Could you restate the entries word for word, without the images?
━━━ EXERCISE DATA
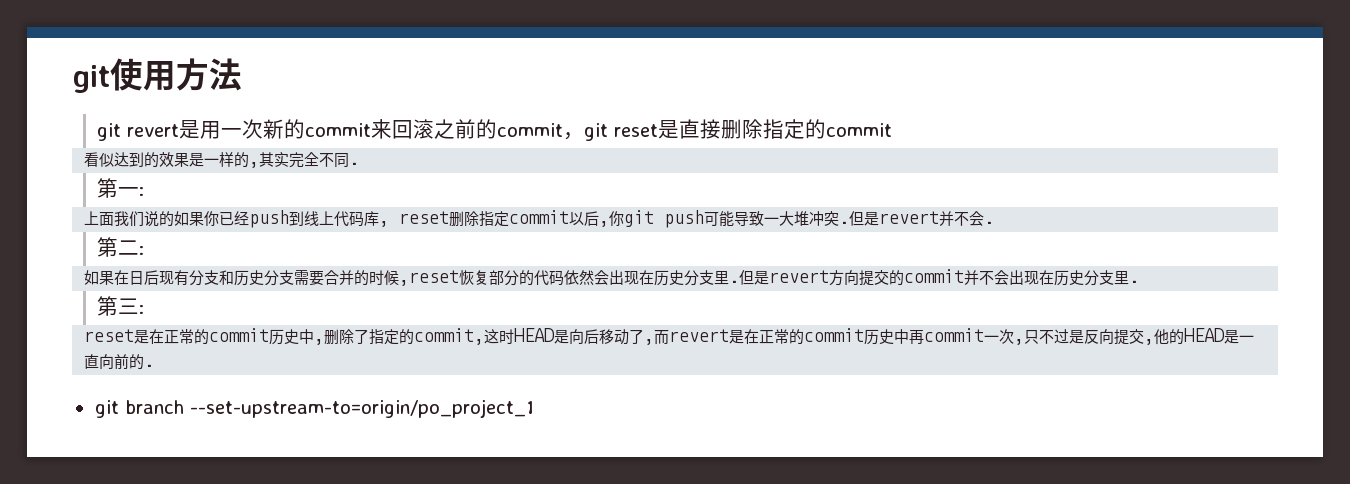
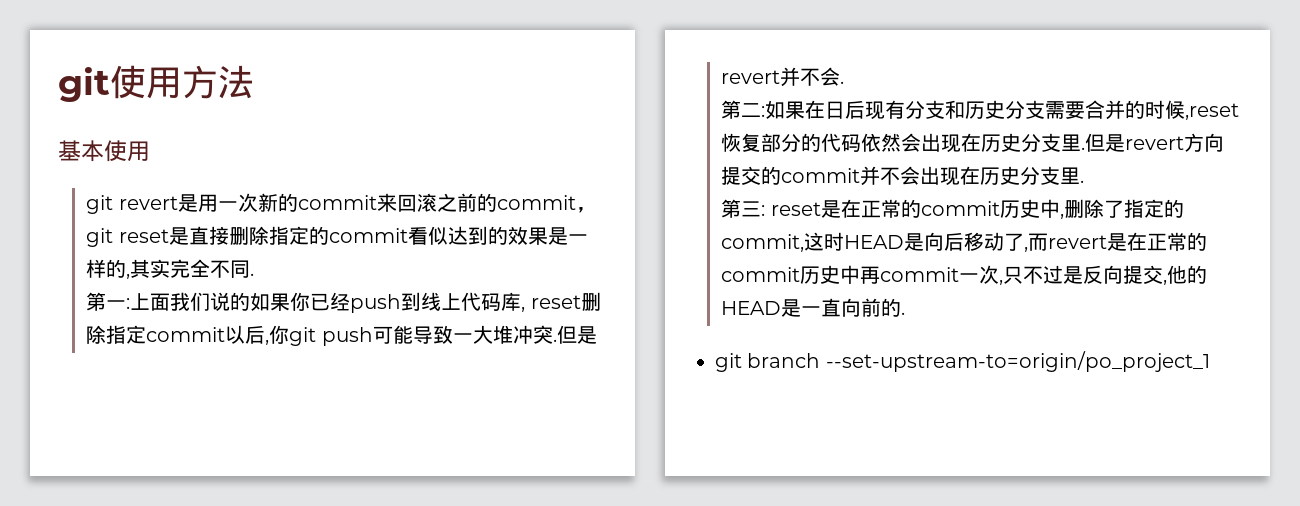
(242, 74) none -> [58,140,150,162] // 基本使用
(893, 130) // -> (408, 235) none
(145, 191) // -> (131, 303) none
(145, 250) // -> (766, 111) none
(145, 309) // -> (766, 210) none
━━━━━━
WRITTEN SOLUTION:
(242, 74) none -> [58,140,150,162] // 基本使用
(893, 130) // -> (408, 235) none
(145, 191) // -> (131, 303) none
(145, 250) // -> (766, 111) none
(145, 309) // -> (766, 210) none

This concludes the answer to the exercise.